The video zipped ahead.
Grolin hit Play again.
Now the woman was much closer to the desk, her coat partially unbut
toned, unmistakable desire in her expression.
“Why are you here?” Roma said, and then paused. His voice had become husky, dropping to a near whisper.
“Right. Like he’s really that clueless,” Grolin commented. “The guy’s choking on his own drool—”
“Shhh, this is it,” Noriko said.
“Yno... zrrywn’t ... hvyrrpstl... mrrow ... pssed ... syight.”
“It’s still nothing but gobbledygook,” Barnhart said.
“That’s because I haven’t worked my electronic wizardry yet.” Grolin froze the image, then shifted his hands to a smaller console which consisted of more dials and pitch slides, as well as a dozen or so keys the size of the Tab button on a standard computer keyboard.
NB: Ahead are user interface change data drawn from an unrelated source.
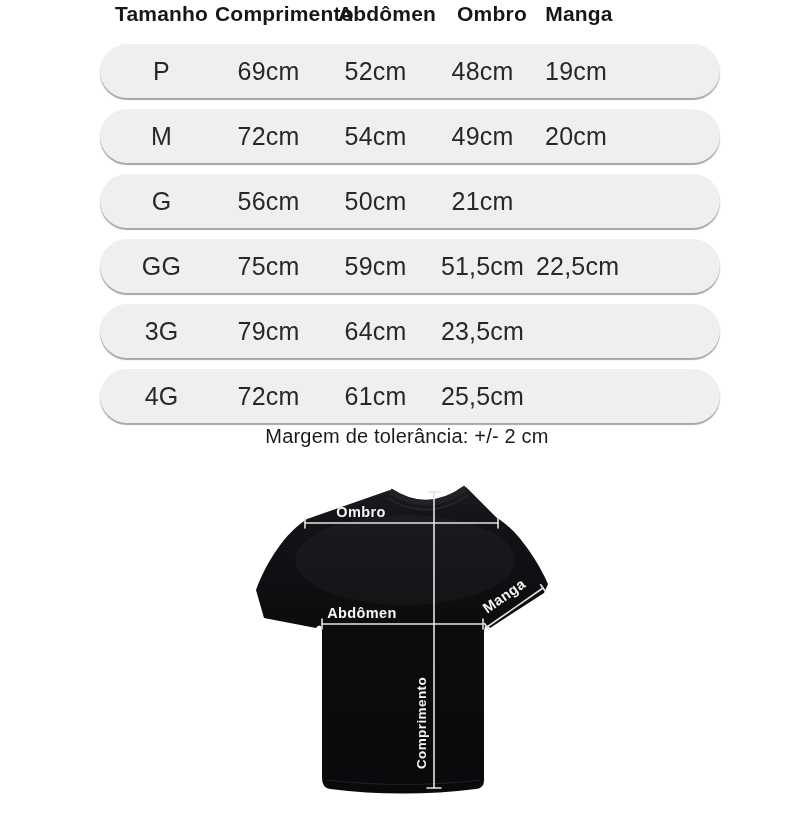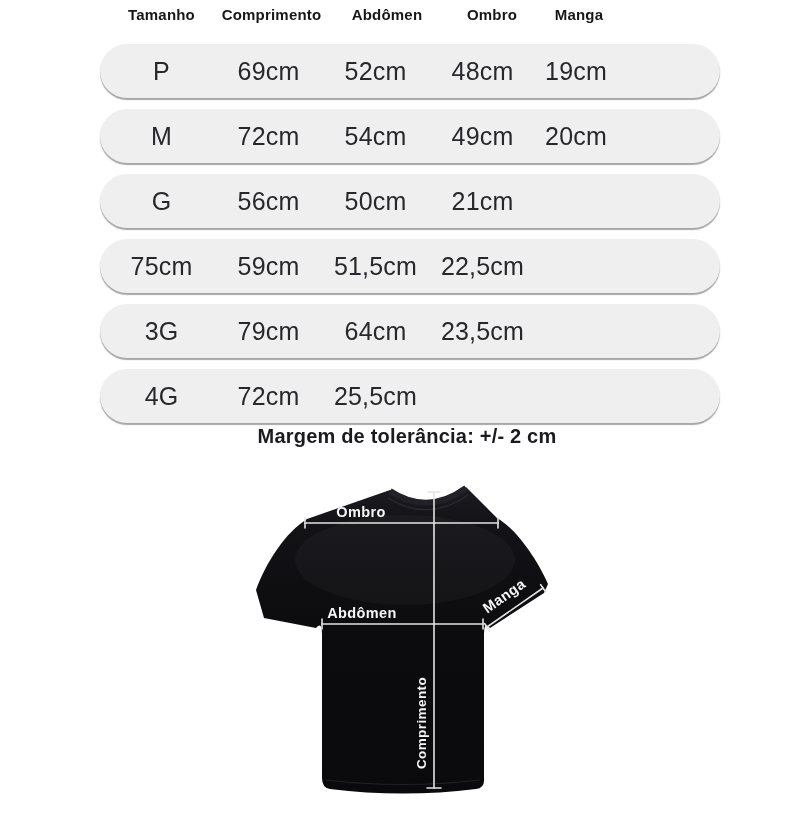--- a/index.html
+++ b/index.html
@@ -14,7 +14,7 @@
     padding-left:8px;align-items:center;
   }
   .thead .hcell{
-    text-align:center;font-size:15px;font-weight:700;color:#17171b;letter-spacing:.2px;
+    text-align:center;font-size:21px;font-weight:700;color:#17171b;letter-spacing:.2px;
   }
   .rows{position:absolute;top:44px;left:100px;width:620px;}
   .row{

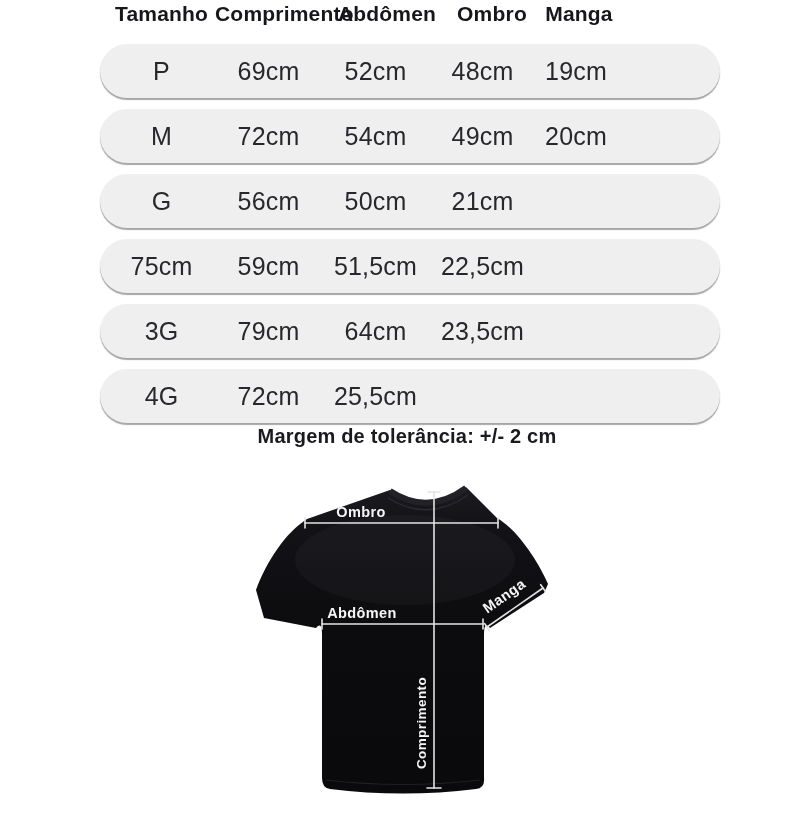--- a/index.html
+++ b/index.html
@@ -74,6 +74,7 @@
       <div class="cell">21cm</div>
     </div>
     <div class="row">
+      <div class="cell">GG</div>
       <div class="cell">75cm</div>
       <div class="cell">59cm</div>
       <div class="cell">51,5cm</div>

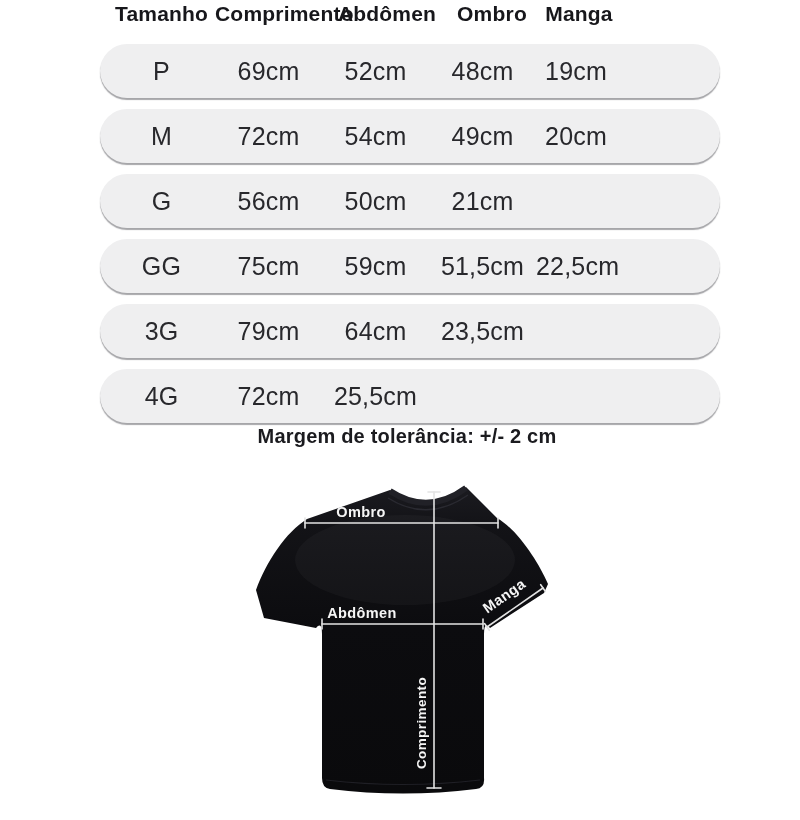--- a/index.html
+++ b/index.html
@@ -89,6 +89,7 @@
     <div class="row">
       <div class="cell">4G</div>
       <div class="cell">72cm</div>
+      <div class="cell">61cm</div>
       <div class="cell">25,5cm</div>
     </div>
   </div>

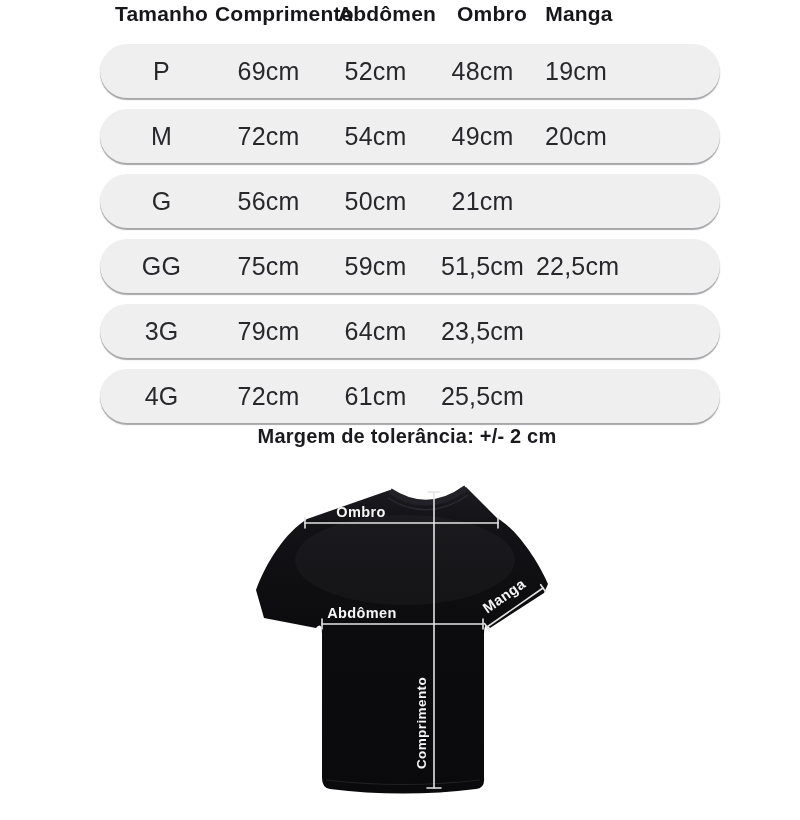--- a/index.html
+++ b/index.html
@@ -28,7 +28,7 @@
   }
   .note{
     position:absolute;top:425px;left:0;width:800px;padding-left:14px;box-sizing:border-box;
-    text-align:center;font-size:20px;font-weight:700;color:#1b1b1f;letter-spacing:.2px;
+    text-align:center;font-size:20px;font-weight:400;color:#1b1b1f;letter-spacing:.2px;
   }
   
   .shirt-svg{position:absolute;left:240px;top:470px;width:330px;height:340px;}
As his fingers clicked over the keys, a tool bar appeared across the top of the screen and the video image shrank into a window, with graphical level meters and editing controls appearing to its right.
“Now, let’s try it again, giving it a little mid-range gain, eliminating some audio dither.”
Grolin hit Rewind, Pause, then Play.
“Why are you here?” Roma said from the speakers. Paused.
Grolin quickly tweaked a dial, and then another, his eyes narrow behind the intentionally nerdish horn-rimmed glasses.
Roma said, “You know ... zarry ... wnnt have your parrrrrsrdy until tomorrow—”
Grolin stopped the progress of the virtual image, ran it backward to the point just before Roma’s voice dropped off in volume, started it going forward again.
His fingers clattered over the buttons of his console. Graph lines and status bars rose and fell in the edit window.
“Why are you here?” Roma husked. “You know zakrry won’t have your papers rdy until tomorrow. And 1 don’t suppose you’ve just come to syngnnnight.”
“You hear that?” Barnhart jerked his head around toward Nimec, wincing in pain from the abrupt movement. “He’s talking about providing her with papers. Presumably travel documents.”